(Exercise aim)
Transcribe the listing below in full, exactly, with no images.

(Provided records)

BEGIN

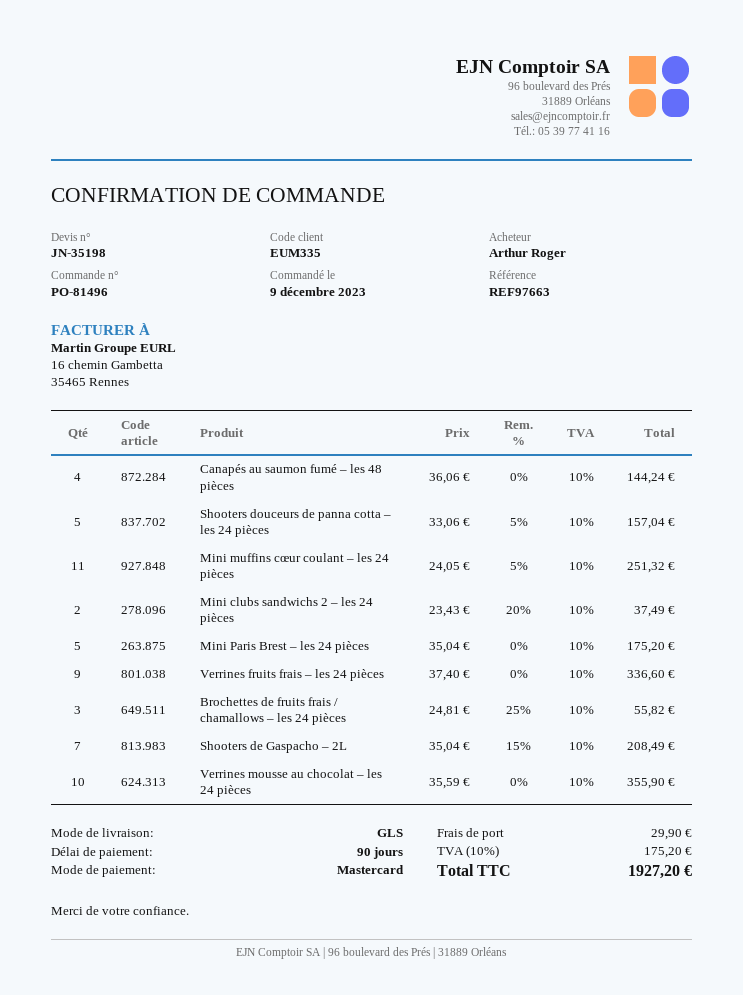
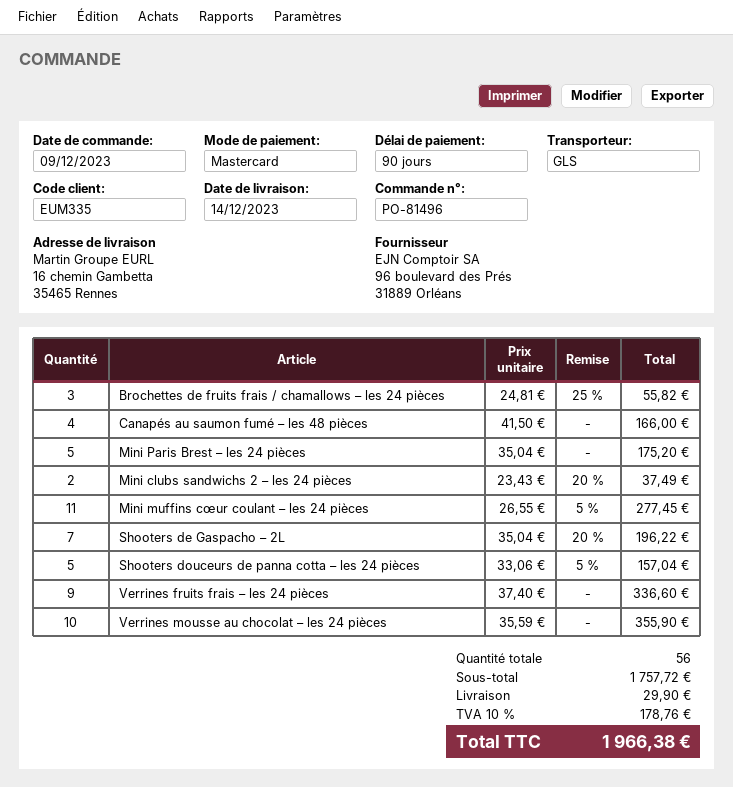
Canapés au saumon fumé – les 48 pièces: 4 x 36.06 = 144.24 -> 4 x 41.50 = 166.00
Mini muffins cœur coulant – les 24 pièces: 11 x 24.05 - 5% = 251.32 -> 11 x 26.55 - 5% = 277.45
Shooters de Gaspacho – 2L: 7 x 35.04 - 15% = 208.49 -> 7 x 35.04 - 20% = 196.22
tax: 10% = 175.20 -> 10% = 178.76
total: 1927.20 -> 1966.38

END

(Task result)
Canapés au saumon fumé – les 48 pièces: 4 x 36.06 = 144.24 -> 4 x 41.50 = 166.00
Mini muffins cœur coulant – les 24 pièces: 11 x 24.05 - 5% = 251.32 -> 11 x 26.55 - 5% = 277.45
Shooters de Gaspacho – 2L: 7 x 35.04 - 15% = 208.49 -> 7 x 35.04 - 20% = 196.22
tax: 10% = 175.20 -> 10% = 178.76
total: 1927.20 -> 1966.38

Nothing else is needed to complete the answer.